Pediatric Septic Shock Care: Fluid Therapy

Last Full Review: Surviving Sepsis Campaign 2020

Hypovolemia in septic shock is the result of capillary leak, vasodilation, and fluid losses, leading to decreased cardiac output and reduced organ perfusion. Fluid resuscitation corrects hypovolemia.

Red Cross Guidelines

  • Up to 40 to 60 milliliters per kilogram (mL/kg) in bolus fluid (in 10 to 20 mL/kg aliquots) should be administered over the first hour, titrated to clinical markers of cardiac output, and discontinued if signs of fluid overload develop for the initial resuscitation of children and infants with septic shock or other sepsis-associated organ dysfunction.
    • In the absence of intensive care availability, a decreased fluid bolus of up to 40 mL/kg (in 10 to 20 mL/kg aliquots) over the first hour should be considered, titrated to clinical markers of cardiac output and discontinued if signs of fluid overload develop.
    • In the absence of both hypotension and intensive care availability, maintenance fluids should be administered instead of bolus fluids.
  • Balanced/buffered crystalloids, rather than 0.9% saline, should be used for the initial resuscitation of children and infants with septic shock or another sepsis-associated organ dysfunction.
  • Albumin should not be used in the initial resuscitation of children and infants with septic shock or another sepsis-associated organ dysfunction.
  • Starches should not be used in the acute resuscitation of children and infants with septic shock or other sepsis associated organ dysfunction.

 

Evidence Summary

The Surviving Sepsis Campaign (SSC) review (Weiss et al. 2020, e52) included three randomized controlled trials (RCTs) (Santhanam et al. 2008, 647; Sankar et al. 2017, e435; Inwald et al. 2019, 426) of different volume resuscitation strategies for 316 children with septic shock in advanced care settings and found no difference in mortality between the restrictive and liberal fluid resuscitation groups. The suggestion of “up to 40 milliliters per kilogram (mL/kg)” was included for care in low-resource settings on the basis on the Fluid Expansion as Supportive Therapy (FEAST) study (Maitland et al. 2011, 2483) of children with severe hypotension. It was noted that the World Health Organization recommends isotonic crystalloid over 30 to 60 minutes, followed by an additional 10 mL/kg over 30 minutes if there is no improvement and no signs of fluid overload, cardiac failure, or neurologic deterioration. No pediatric RCTs compared balanced/buffered crystalloids to 0.9% saline, however two observational studies in a total of 30,532 children with sepsis (Weiss et al. 2017, 304; Emrath et al. 2017, 1177) found that of 2,100 who received only balanced/buffered crystalloids for the first 72 hours of hospitalization and 28,432 who received normal saline, the use of balanced/buffered crystalloid was associated with lower mortality (OR, 0.79; 95% CI, 0.65–0.95). Recommendations from SSC for fluid therapy are tiered by settings based on availability of ICU care.

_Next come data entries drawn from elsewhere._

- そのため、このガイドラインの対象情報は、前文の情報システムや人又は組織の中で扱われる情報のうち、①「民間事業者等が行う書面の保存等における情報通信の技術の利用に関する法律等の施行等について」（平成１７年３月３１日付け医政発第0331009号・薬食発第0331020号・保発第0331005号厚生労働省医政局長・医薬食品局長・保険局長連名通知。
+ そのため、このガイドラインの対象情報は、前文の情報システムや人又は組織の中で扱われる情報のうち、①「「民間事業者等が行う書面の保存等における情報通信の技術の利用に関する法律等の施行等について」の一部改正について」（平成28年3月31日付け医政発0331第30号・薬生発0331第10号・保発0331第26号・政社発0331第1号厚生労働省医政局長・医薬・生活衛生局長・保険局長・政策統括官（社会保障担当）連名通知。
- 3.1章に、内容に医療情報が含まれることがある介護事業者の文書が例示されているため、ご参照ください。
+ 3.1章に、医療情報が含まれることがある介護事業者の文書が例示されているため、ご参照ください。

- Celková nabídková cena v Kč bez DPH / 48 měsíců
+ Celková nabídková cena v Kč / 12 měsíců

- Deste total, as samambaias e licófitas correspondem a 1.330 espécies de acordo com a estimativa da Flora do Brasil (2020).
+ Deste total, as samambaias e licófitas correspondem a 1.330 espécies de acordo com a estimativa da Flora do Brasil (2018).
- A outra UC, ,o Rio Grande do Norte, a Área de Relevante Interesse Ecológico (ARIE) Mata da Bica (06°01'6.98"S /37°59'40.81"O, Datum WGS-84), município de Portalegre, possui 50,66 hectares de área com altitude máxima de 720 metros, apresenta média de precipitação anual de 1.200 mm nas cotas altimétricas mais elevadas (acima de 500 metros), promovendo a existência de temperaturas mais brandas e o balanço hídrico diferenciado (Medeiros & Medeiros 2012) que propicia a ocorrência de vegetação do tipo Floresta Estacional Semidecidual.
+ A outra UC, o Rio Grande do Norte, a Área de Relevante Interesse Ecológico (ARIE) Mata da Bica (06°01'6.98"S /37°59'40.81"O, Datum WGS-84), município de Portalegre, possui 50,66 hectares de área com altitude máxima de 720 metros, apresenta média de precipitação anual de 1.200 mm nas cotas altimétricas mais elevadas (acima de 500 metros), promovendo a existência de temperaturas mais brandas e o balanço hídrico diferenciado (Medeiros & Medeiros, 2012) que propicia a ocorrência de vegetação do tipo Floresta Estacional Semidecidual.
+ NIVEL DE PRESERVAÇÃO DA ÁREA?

In healthcare systems with availability of intensive care, the SSC suggests administering up to 40 to 60 mL/kg in bolus fluid (10 to 20 mL/kg per bolus) over the first hour, titrated to clinical markers of cardiac output and discontinued if signs of fluid overload develop, for the initial resuscitation of children with septic shock or other sepsis-associated organ dysfunction (Weiss et al. 2020, e52).

In healthcare systems with no availability of intensive care and in the absence of hypotension, a strong recommendation is made against bolus fluid administration while starting maintenance fluids (Weiss et al. 2020, e52).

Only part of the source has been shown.